When a bulk data load is running:
- Read queries will not be blocked.
- Write queries and concurrent bulk data loads on the same table will be blocked until the bulk data load operation is complete, and the write metadata lock on the table has been released.
- The write metadata lock (MDL) can be monitored with the METADATA_LOCK_INFO plugin.
Import the Schema
Before data can be imported into the tables, the schema must be created.
1. Connect to the primary server using MariaDB Client:
$ mariadb --host 192.168.0.100 --port 5001 \ --user db_user --password \ --default-character-set=utf8
After the command is executed, it will prompt you for a password.
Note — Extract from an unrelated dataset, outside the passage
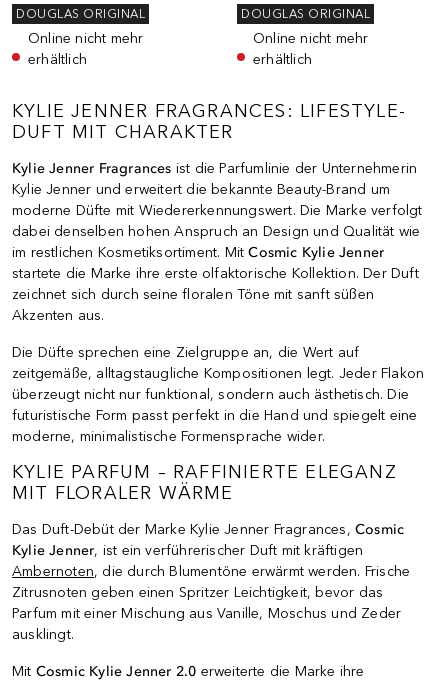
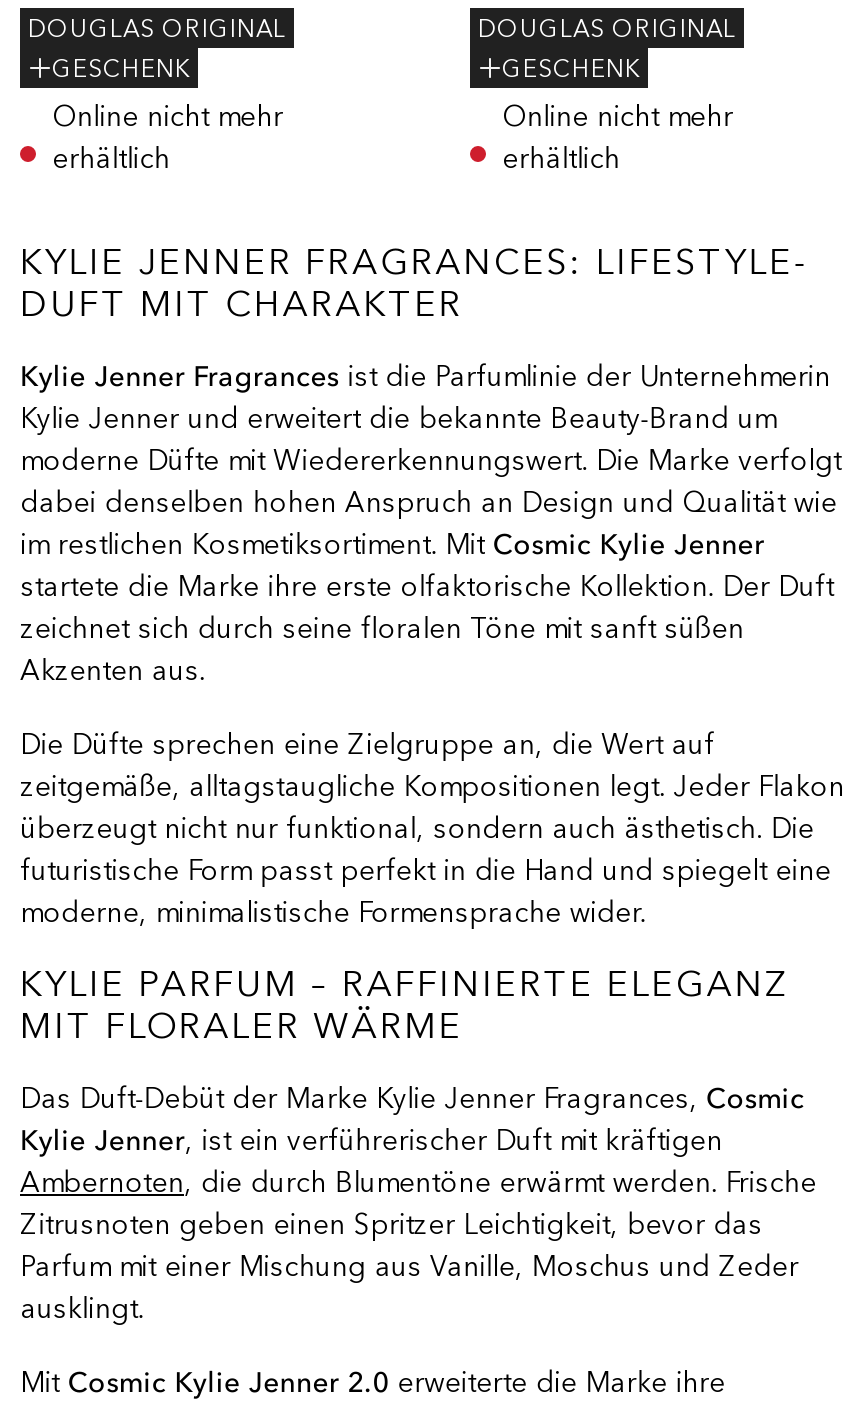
none -> [52,55,190,83] GESCHENK
none -> [502,54,640,82] GESCHENK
2. For each database that you are importing, create the database with the CREATE DATABASE statement:
CREATE DATABASE inventory;
3. For each table that you are importing, create the table with the CREATE TABLE statement:
CREATE TABLE inventory.products ( product_name varchar(11) NOT NULL DEFAULT '', supplier varchar(128) NOT NULL DEFAULT '', quantity varchar(128) NOT NULL DEFAULT '', unit_cost varchar(128) NOT NULL DEFAULT '' ) ENGINE=Columnstore DEFAULT CHARSET=utf8;
Note: To get the best performance from Enterprise ColumnStore, make sure to follow Enterprise ColumnStore's best practices for schema design.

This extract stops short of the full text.